-- Problem requirements --
Report the count of lines with "class" in the data below, and no other words.

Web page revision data
= = = = = = =
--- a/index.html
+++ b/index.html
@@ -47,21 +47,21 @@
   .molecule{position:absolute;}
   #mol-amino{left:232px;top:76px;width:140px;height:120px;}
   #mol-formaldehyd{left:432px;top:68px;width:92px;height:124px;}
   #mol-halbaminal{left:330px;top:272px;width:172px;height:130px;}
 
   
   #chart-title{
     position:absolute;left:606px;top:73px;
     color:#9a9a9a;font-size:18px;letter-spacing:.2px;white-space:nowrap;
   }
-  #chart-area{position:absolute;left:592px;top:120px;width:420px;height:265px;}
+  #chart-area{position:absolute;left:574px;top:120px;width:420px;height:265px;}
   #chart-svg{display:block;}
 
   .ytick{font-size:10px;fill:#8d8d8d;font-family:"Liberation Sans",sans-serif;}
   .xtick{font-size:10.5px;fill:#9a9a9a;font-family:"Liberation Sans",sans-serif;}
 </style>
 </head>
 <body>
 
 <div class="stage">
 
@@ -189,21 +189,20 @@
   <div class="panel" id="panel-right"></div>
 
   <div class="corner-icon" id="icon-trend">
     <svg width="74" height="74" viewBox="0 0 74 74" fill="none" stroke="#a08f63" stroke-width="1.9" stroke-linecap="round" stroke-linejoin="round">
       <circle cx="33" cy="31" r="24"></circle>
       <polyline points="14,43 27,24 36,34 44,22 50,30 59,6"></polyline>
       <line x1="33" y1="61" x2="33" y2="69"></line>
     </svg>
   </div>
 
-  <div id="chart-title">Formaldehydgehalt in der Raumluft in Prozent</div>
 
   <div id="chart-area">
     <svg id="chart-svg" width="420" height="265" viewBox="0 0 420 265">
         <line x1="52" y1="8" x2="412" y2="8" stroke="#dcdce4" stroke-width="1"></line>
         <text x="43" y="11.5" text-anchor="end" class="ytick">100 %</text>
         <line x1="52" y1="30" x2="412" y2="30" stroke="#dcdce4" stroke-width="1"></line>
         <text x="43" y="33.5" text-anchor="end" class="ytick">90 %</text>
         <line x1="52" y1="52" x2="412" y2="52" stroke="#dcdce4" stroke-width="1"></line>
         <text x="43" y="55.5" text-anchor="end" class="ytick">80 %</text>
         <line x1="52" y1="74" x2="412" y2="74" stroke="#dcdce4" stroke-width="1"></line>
= = = = = = =
-- Reply to the exercise --
6